GitHub warned An attack users aimed at downloading data From private repositories using compromised OAuth token, generated for Heroku and Travis-Ci services. It is reported that during the attack there was a leakage of data from private repositories of certain organizations that opened access to repositories for the Heroku PAAs platform and the Travis-Ci continuous integration system. Among the victims turned out to be the company GitHub and the NPM project.
Attacking was able to extract from private repositories GitHub to access AMAZON Web Services API used in the NPM project infrastructure. The key obtained allowed access to NPM packets stored in the AWS S3 service. GitHub believes that despite access to the NPM repositories, it did not reach the modification of packages or receiving data related to user accounts. It is also noted that since the infrastructure of Github.com and NPM are divided, the attackers did not have time to load the contents of the internal Github repositories that are not associated with NPM, before the problem tokens were blocked.

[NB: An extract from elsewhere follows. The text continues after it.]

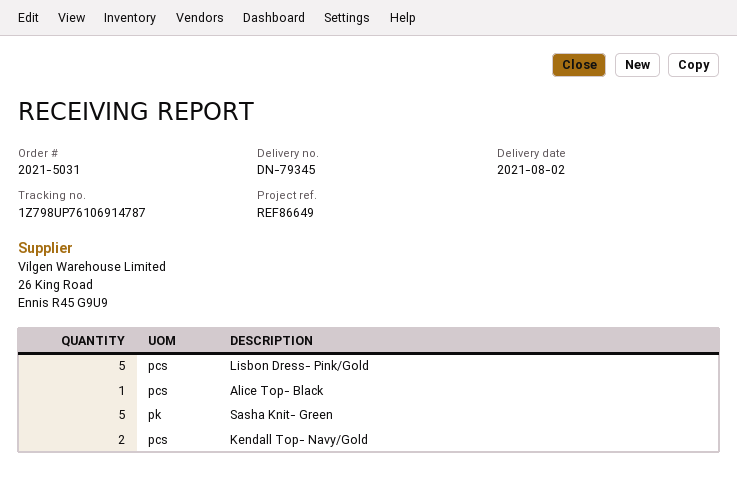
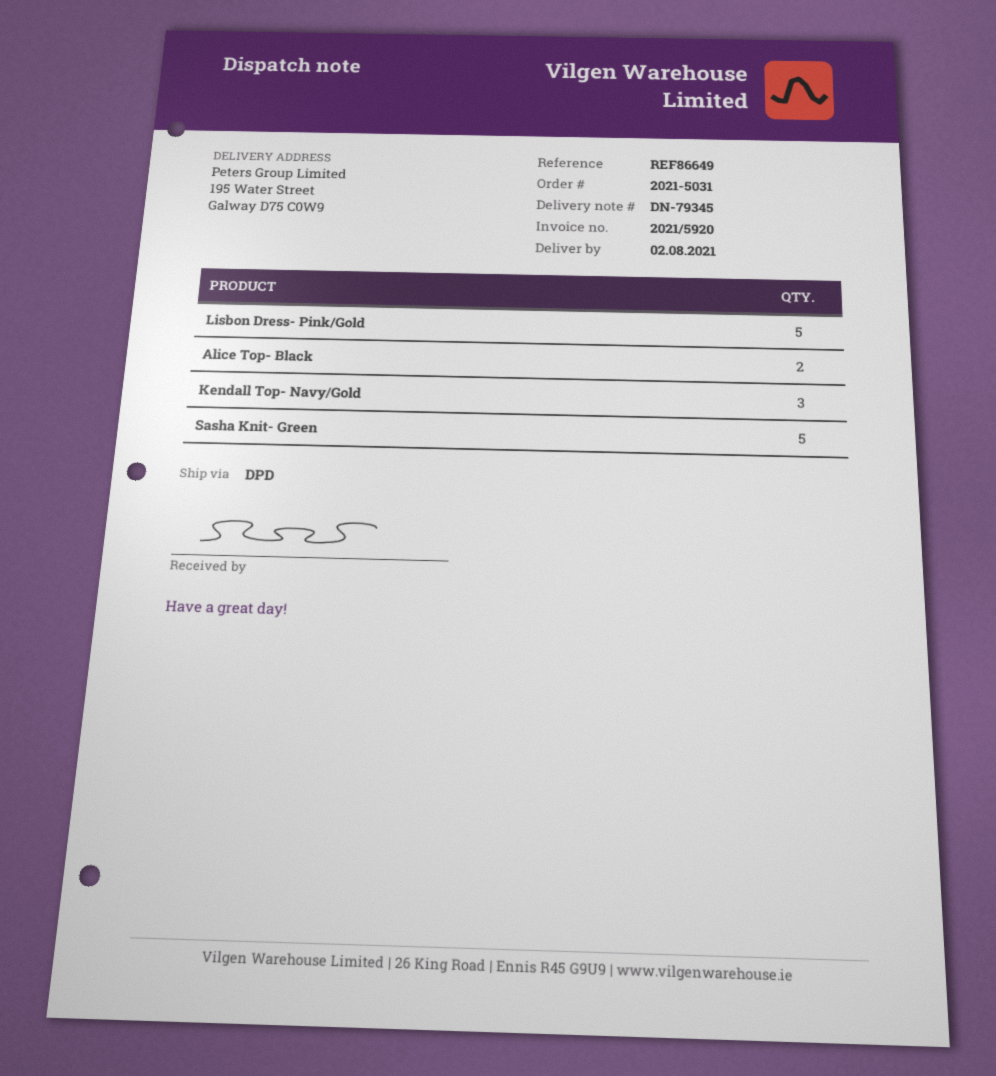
Alice Top- Black: 1 -> 2
Kendall Top- Navy/Gold: 2 -> 3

Attack was fixed on April 12, after the attackers tried to use the key to API AWS. Later, similar attacks and some other organizations, which also used tokens of Heroku and Travis-Ci applications were also used. The affected organizations are not called, but all users who affected the attack, appropriate individual notifications sent. Users of Heroku and Travis-Ci applications recommended to explore the logs of Safety and audit to identify anomalies and atypical activity.
How tokens got into the hands of attacking is not yet clear, but GitHub believes that they are not obtained as a result of the company’s infrastructure compromising, since the tokens for authorization of access from external systems are not stored on the side of the GitHub in the source format suitable for use. Analysis of the attacking behavior showed that it is likely that the main purpose of loading the contents of private repositories is to analyze the presence of confidential data in them, such as access keys that could be used to continue the attack on other infrastructure elements.